Quand les télécommunications affinent les recherches en sciences humaines

Dans la veine de l'open data, il est possible de réutiliser les millions d'appels téléphoniques et SMS envoyés dans une visée sociographique, à en croire des chercheurs d'AT&T Labs, d'IBM et du Massachusetts Institute of Technology. En analysant l'ensemble des flux de communication sur les Etats-Unis, ils ont en effet pu identifier les personnes - et donc les zones géographiques - qui communiquent le plus entre elles. Les scientifiques ont toutefois préservé l'anonymat des émetteurs et récepteurs, puisqu’ils s'intéressent avant tout à la possibilité d'effectuer une topologie des échanges, afin d'en savoir plus sur les comportements communautaires, la vie urbaine et la planification communautaire.
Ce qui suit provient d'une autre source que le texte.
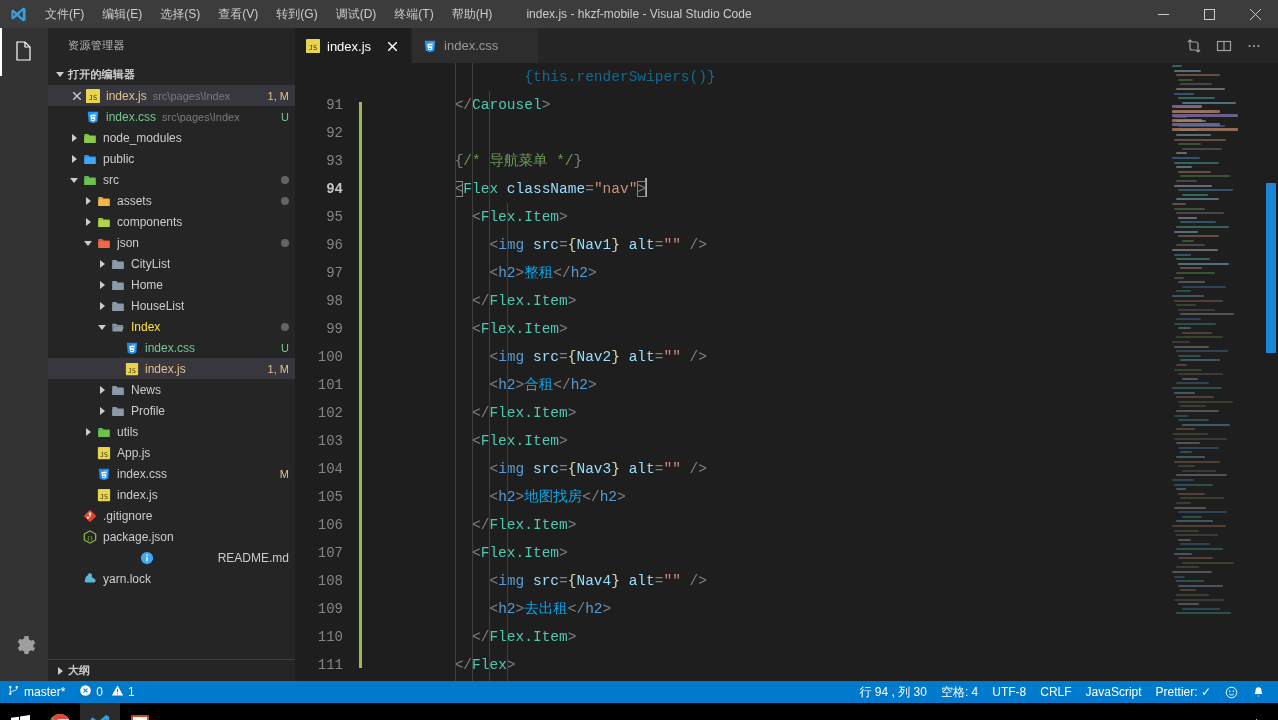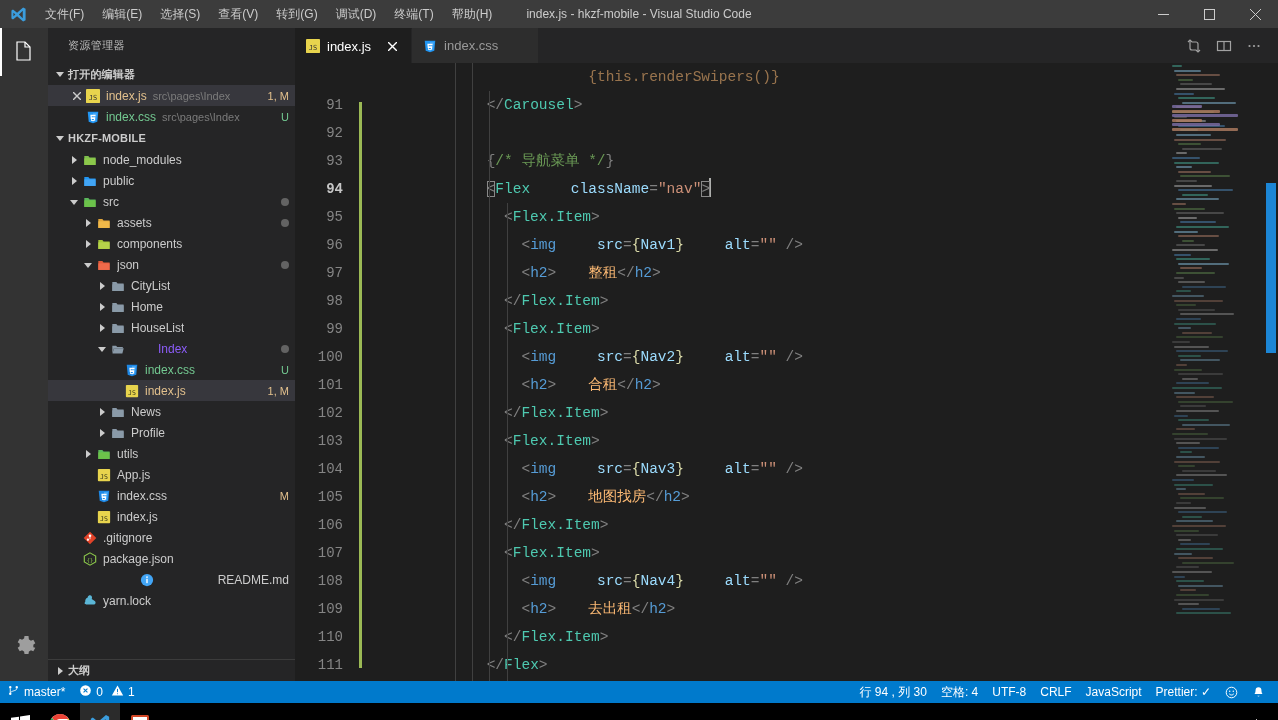--- a/index.html
+++ b/index.html
@@ -85,7 +85,7 @@
   .t-var   { color:#9cdcfe; }
   .t-cmt   { color:#6a9955; }
   .t-cmtbr { color:#808080; }
-  .t-txt   { color:#fdba74;margin-left:32px; }
+  .t-txt   { color:#0ea5e9; }
   .t-imgtag{ color:#569cd6; }
   .bracketmatch { outline:1px solid #888888; outline-offset:-1px; }
   .cursor { display:inline-block; width:2px; height:19px; background:#aeafad; vertical-align:-4px; margin:0 -1px; }

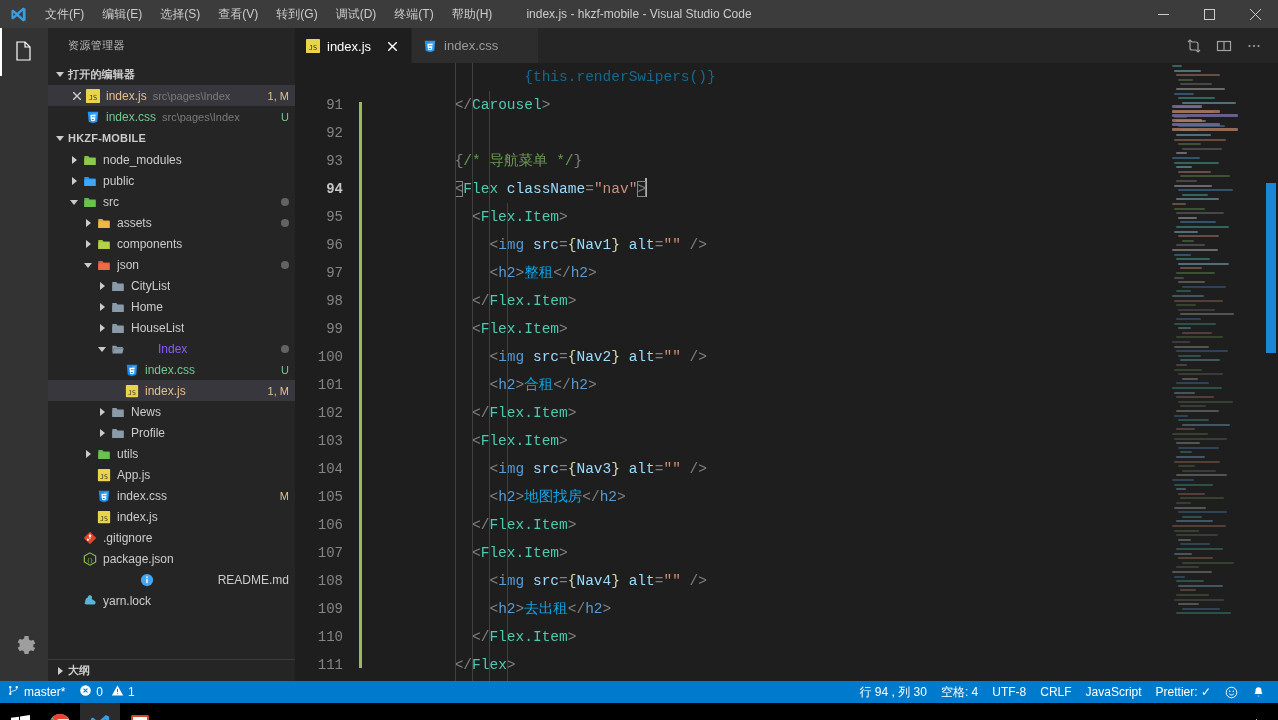--- a/index.html
+++ b/index.html
@@ -214,14 +214,6 @@
       <span class="badge u">U</span>
     </div>
 
-    <div class="section-head">
-      <span class="twisty">
-          <svg viewBox="0 0 8 8">
-            <path d="M0 2h8L4 7z"></path>
-          </svg>
-        </span>
-      <span>HKZF-MOBILE</span>
-    </div>
 
     <div class="tree" id="file-tree">
         <div class="row" style="padding-left: 18px;">

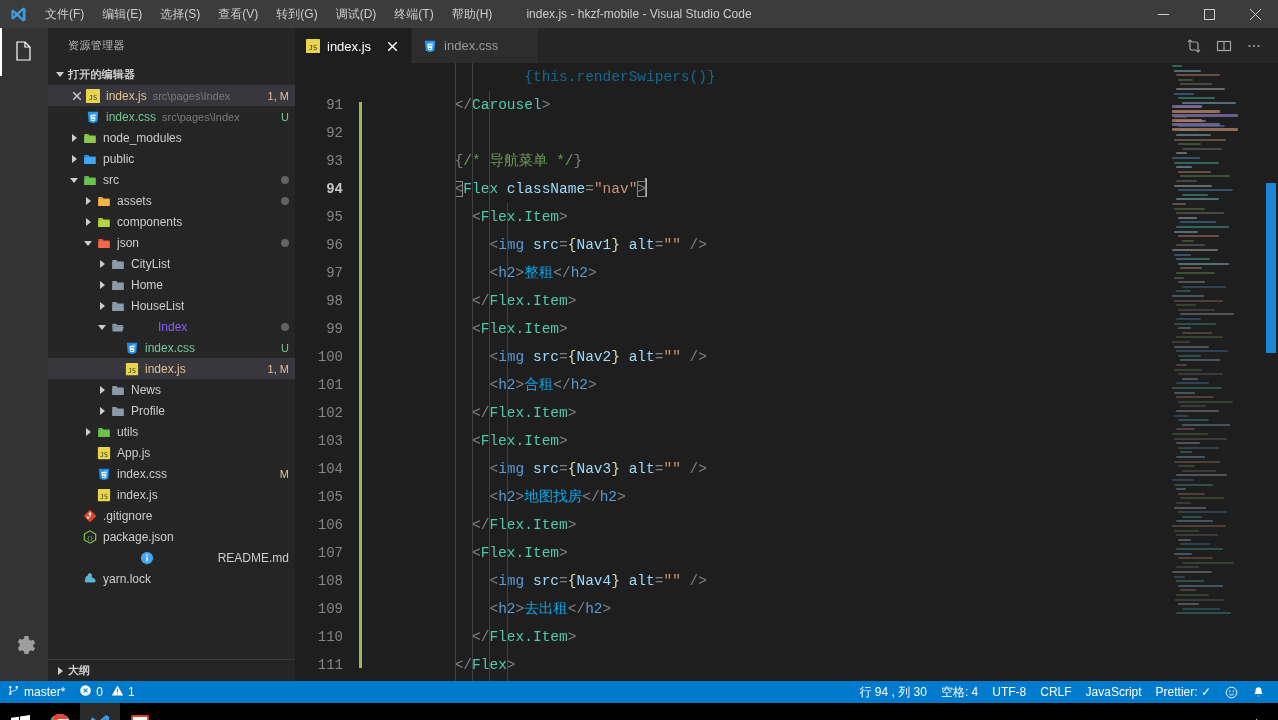--- a/index.html
+++ b/index.html
@@ -357,7 +357,7 @@
               <path d="M3.4 7.2h11.1L13 13.2H1.7z" fill="#8a9aa8"></path>
             </svg>
           </span>
-          <span class="label" style="color: #8b5cf6; margin-left: 27px;">Index</span>
+          <span class="label" style="color: #fde047;">Index</span>
           <span class="dot"></span>
         </div>
         <div class="row" style="padding-left: 60px;">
Exploiter d'importantes données

En appliquant des algorithmes de modularité et en les associant aux données collectées, il est ainsi possible de détecter des liens forts entre les Etats pour ensuite les classifier en fonction des communications entre les individus. Cela a donc pour premier but de permettre d'observer des convergences ou divergences entre les frontières formelles des Etats américains, et les frontières informelles, définies par les individus qui communiquent. Il apparaît que des phénomènes sont observables dans les grandes villes, comme la fracture Nord-Sud dans le New Jersey, où la direction des communications semble opposée.

Affiner les précisions

Autre exemple, les chercheurs ont pu analyser les divergences au niveau local entre les échanges d'appels et de messages texte. Dans l'Illinois, ils se sont par exemple rendus compte que les communautés échangeant des appels ne semblent pas être les mêmes que celles échangeant des SMS. En effet, 19 comtés soit un tiers de l'Etat sont similaires à Saint Louis si l'on considère uniquement les appels, mais la relation entre ces zones semble plus forte avec le reste de l'Etat quand seuls les échanges de textes sont pris en compte dans l'analyse.